Unlike Tableau's outing, which, quite frankly was nonsensical, Qlik provided enough clues as to what happened for us to at least get a better grip on what's happening in the company. For example, "variable cost increases" translates to a change in the revenue mix during which more deals than expected were driven by the channel, leading to a lowering of margin. This is actually a good sign because it speaks well to Qlik's ability to attract those looking to make hay while the BI sun shines. This contrasts with Tableau which made no mention of channel.

One important data point: Qlik is not seeing any perceptual change in its win rate against competition. Tableau said the same thing.

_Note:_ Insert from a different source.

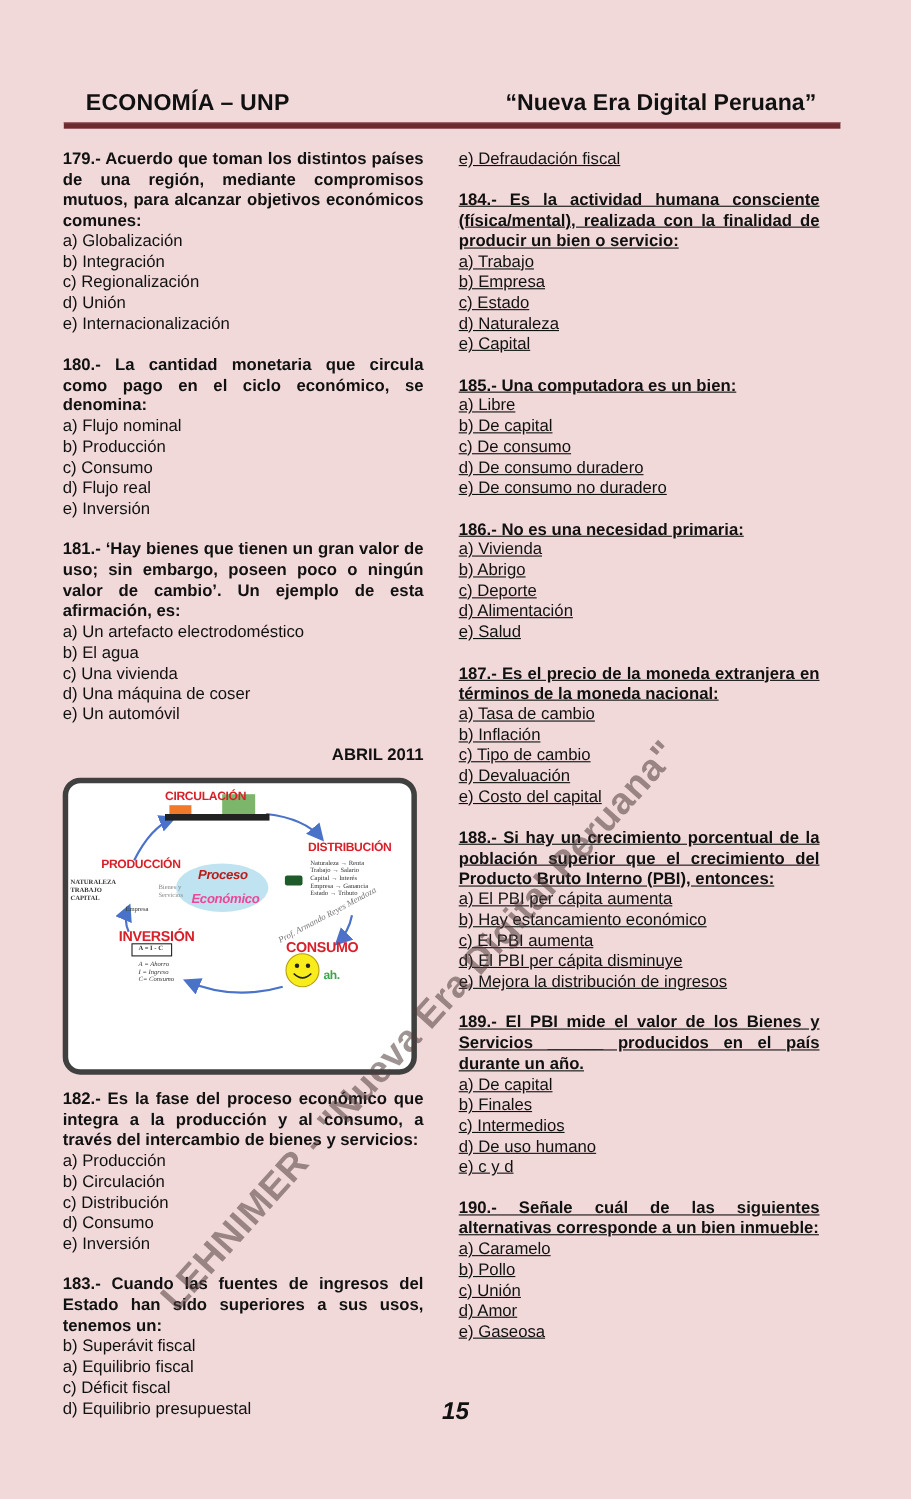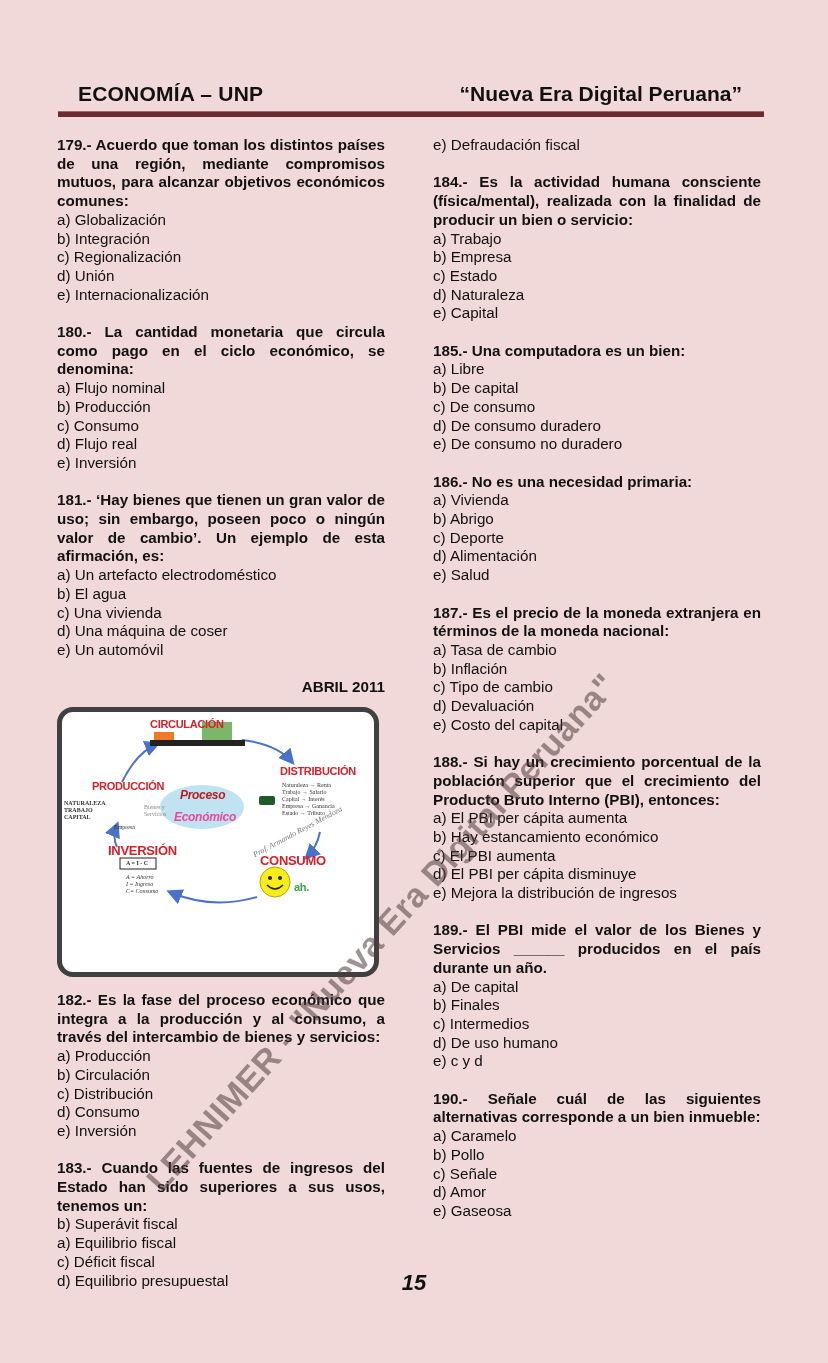"e) Defraudación fiscal" .col.right { left: 433px -> 417px; text-decoration: none -> underline }
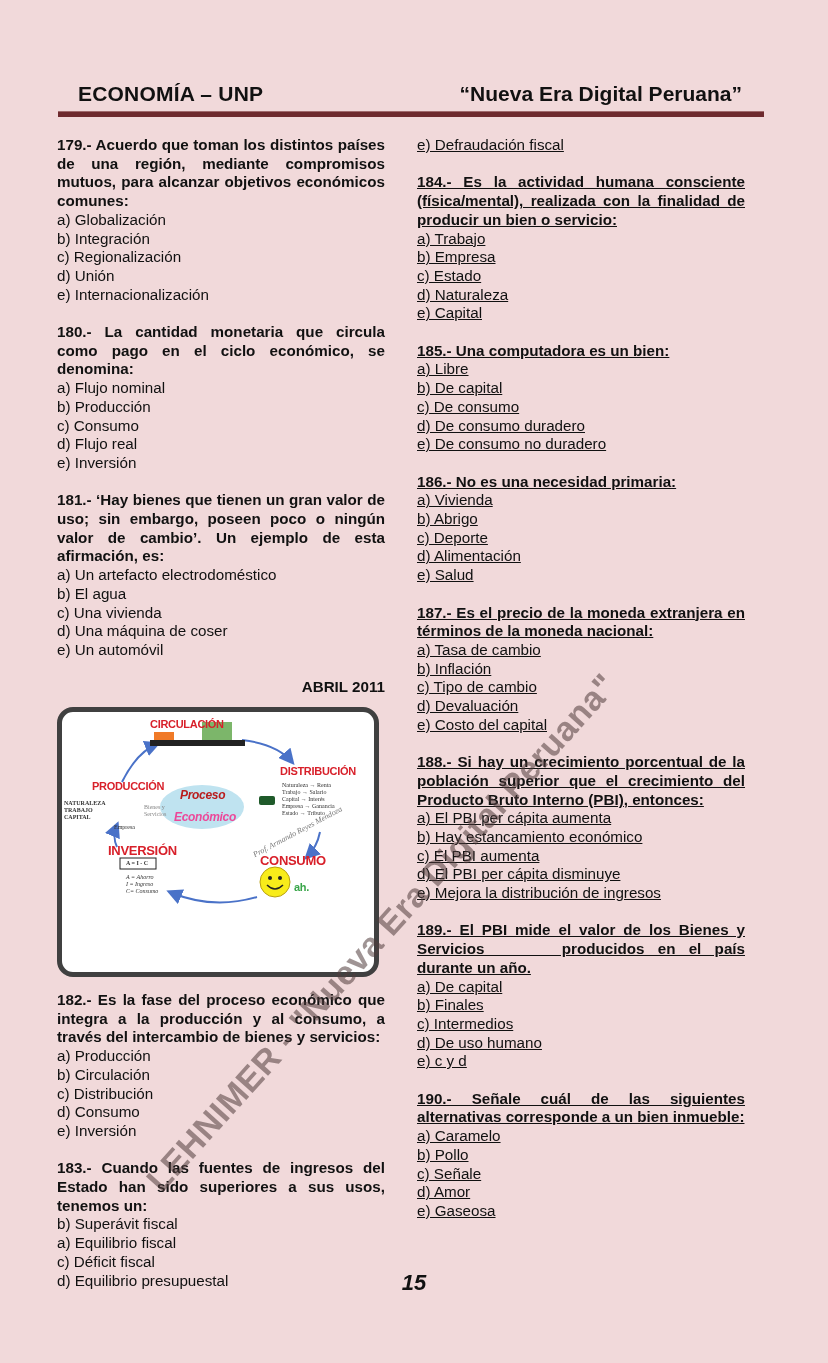"c) Señale" div.opt { text: Señale -> Unión }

When taken with changes the company announced in the sales organization last year, we can also infer that the direct sales teams are not yet firing on all cylinders. Qlik will need to be careful here because if the same softness and mix carries into Q2 2016, then a re-org is a near certainty. That would be a pity because, as noted on the analyst call, Qlik had important success when it pitches its enterprise governance strength. The win at Qantas, coming on the back of success at Lufthansa, should mean that Qlik owns the airline industry. That's a big chunk of change. Add in the company's golden position in the latest Gartner MQ and that should be enough to get a world class sales person past the finishing line over its competitors.

There was more good news. Sense, Qlik's latest offering is starting to pick up traction although here, the company was careful to hedge on when Sense will account for more than 50% of total sales. Think end 2016, early 2017. My market checks suggest that enterprise influencers are now more inclined to rethink Qlik in light of Tableau's back end and scaling issues. All good you might think.

My guess is that the company is not as confident as it could be. If anything I'd venture that it is a tad timid when it has a lot going for it. That is unfortunate but nothing that a good kick in the marketing pants cannot cure. The question is - will the company bite that particular bullet or will it continue to act almost defensively in a market where younger, more brash players are out there making noise? We shall see.